■ **Work task**: Quote all entries exactly, leaving pictures aside.
○ ○ ○ ○ ○ ○ ○
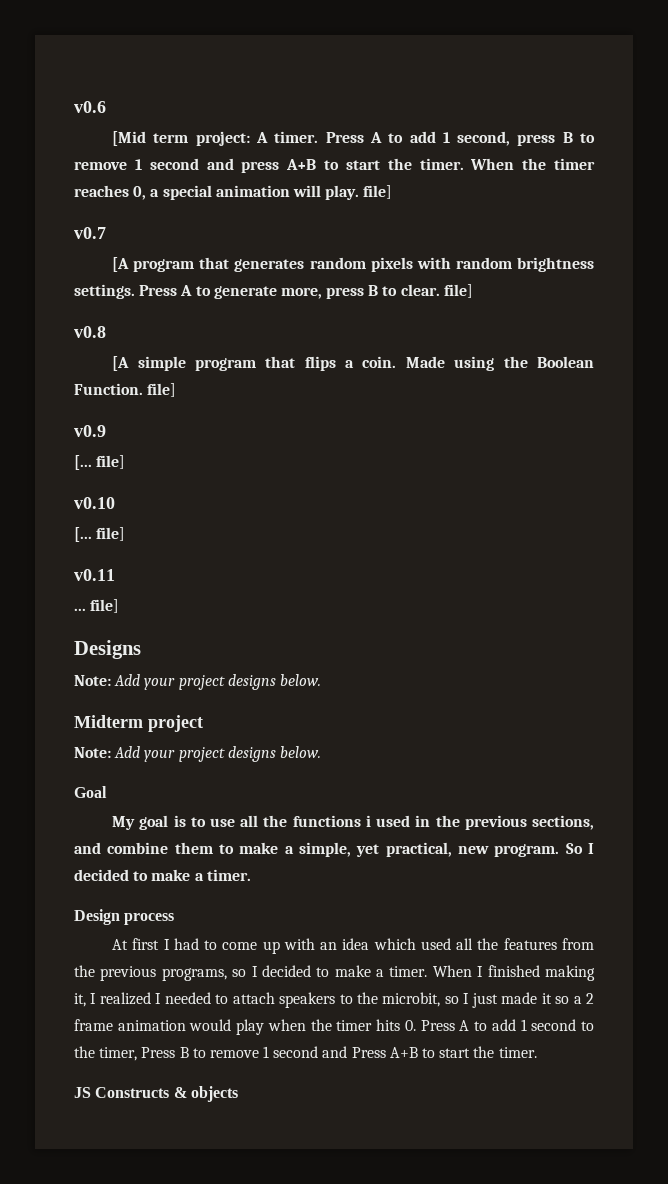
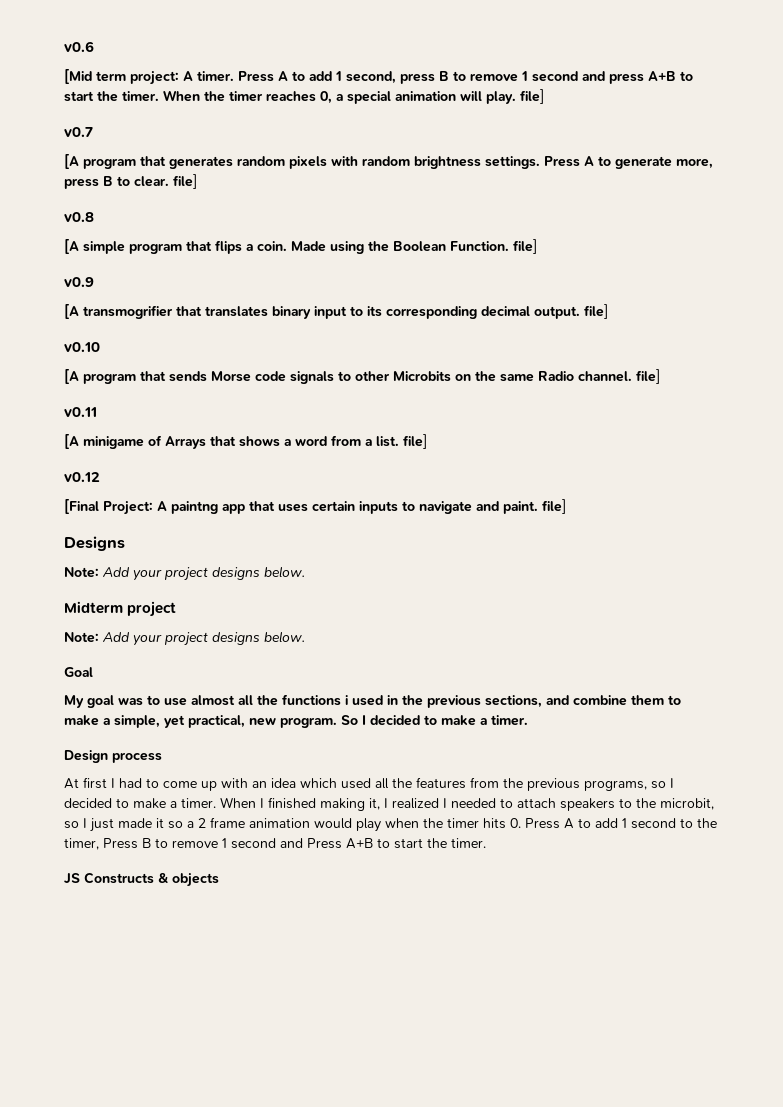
[74,455,126,470] [74,497,115,509] [74,527,126,542] [74,569,115,581] [74,608,86,611] [... file] // v0.10 // [... file] // v0.11 // ... -> [64,304,608,319] [64,342,100,352] [64,369,660,384] [64,407,97,417] [64,434,427,449] [64,472,100,482] [64,499,538,515] [A transmogrifier that translates binary input to its corresponding decimal output. file] // v0.10 // [A program that sends Morse code signals to other Microbits on the same Radio channel. file] // v0.11 // [A minigame of Arrays that shows a word from a list. file] // v0.12 // [Final Project: A paintng app that uses certain inputs to navigate and paint.
[173,815,186,827] is -> [118,698,143,706] was
(236, 822) none -> [191,695,235,706] almost

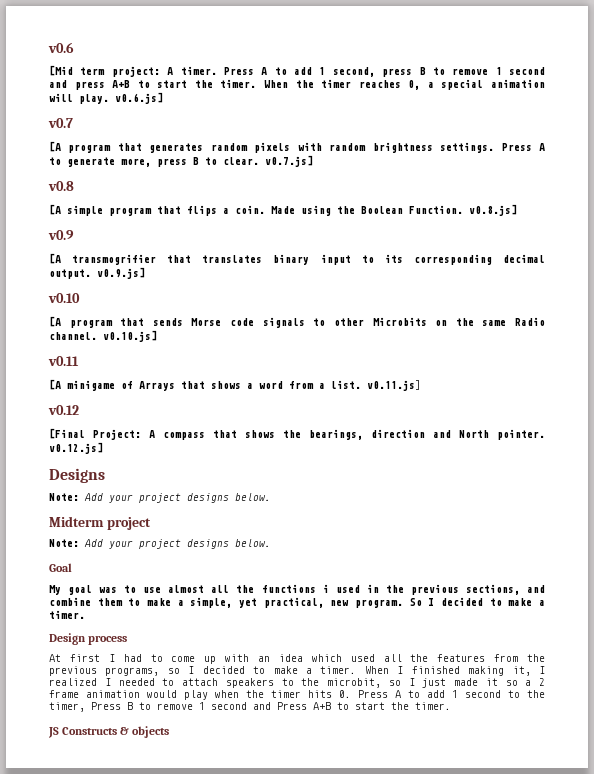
[520,89,544,104] file] -> [115,92,163,104] v0.6.js]
[173,174,197,189] file] -> [265,155,313,167] v0.7.js]
[513,239,537,254] file] -> [469,204,517,216] v0.8.js]
[584,304,608,319] file] -> [97,267,145,279] v0.9.js]
[636,369,660,384] file] -> [103,330,157,342] v0.10.js]
[403,434,427,449] file] -> [367,380,421,391] v0.11.js]
[171,499,566,514] paintng app that uses certain inputs to navigate and paint. file] -> [163,429,545,440] [49,442,103,454] compass that shows the bearings, direction and North pointer. v0.12.js]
○ ○ ○ ○ ○ ○ ○
■ **Solution**:
[74,455,126,470] [74,497,115,509] [74,527,126,542] [74,569,115,581] [74,608,86,611] [... file] // v0.10 // [... file] // v0.11 // ... -> [64,304,608,319] [64,342,100,352] [64,369,660,384] [64,407,97,417] [64,434,427,449] [64,472,100,482] [64,499,538,515] [A transmogrifier that translates binary input to its corresponding decimal output. file] // v0.10 // [A program that sends Morse code signals to other Microbits on the same Radio channel. file] // v0.11 // [A minigame of Arrays that shows a word from a list. file] // v0.12 // [Final Project: A paintng app that uses certain inputs to navigate and paint.
[173,815,186,827] is -> [118,698,143,706] was
(236, 822) none -> [191,695,235,706] almost

[520,89,544,104] file] -> [115,92,163,104] v0.6.js]
[173,174,197,189] file] -> [265,155,313,167] v0.7.js]
[513,239,537,254] file] -> [469,204,517,216] v0.8.js]
[584,304,608,319] file] -> [97,267,145,279] v0.9.js]
[636,369,660,384] file] -> [103,330,157,342] v0.10.js]
[403,434,427,449] file] -> [367,380,421,391] v0.11.js]
[171,499,566,514] paintng app that uses certain inputs to navigate and paint. file] -> [163,429,545,440] [49,442,103,454] compass that shows the bearings, direction and North pointer. v0.12.js]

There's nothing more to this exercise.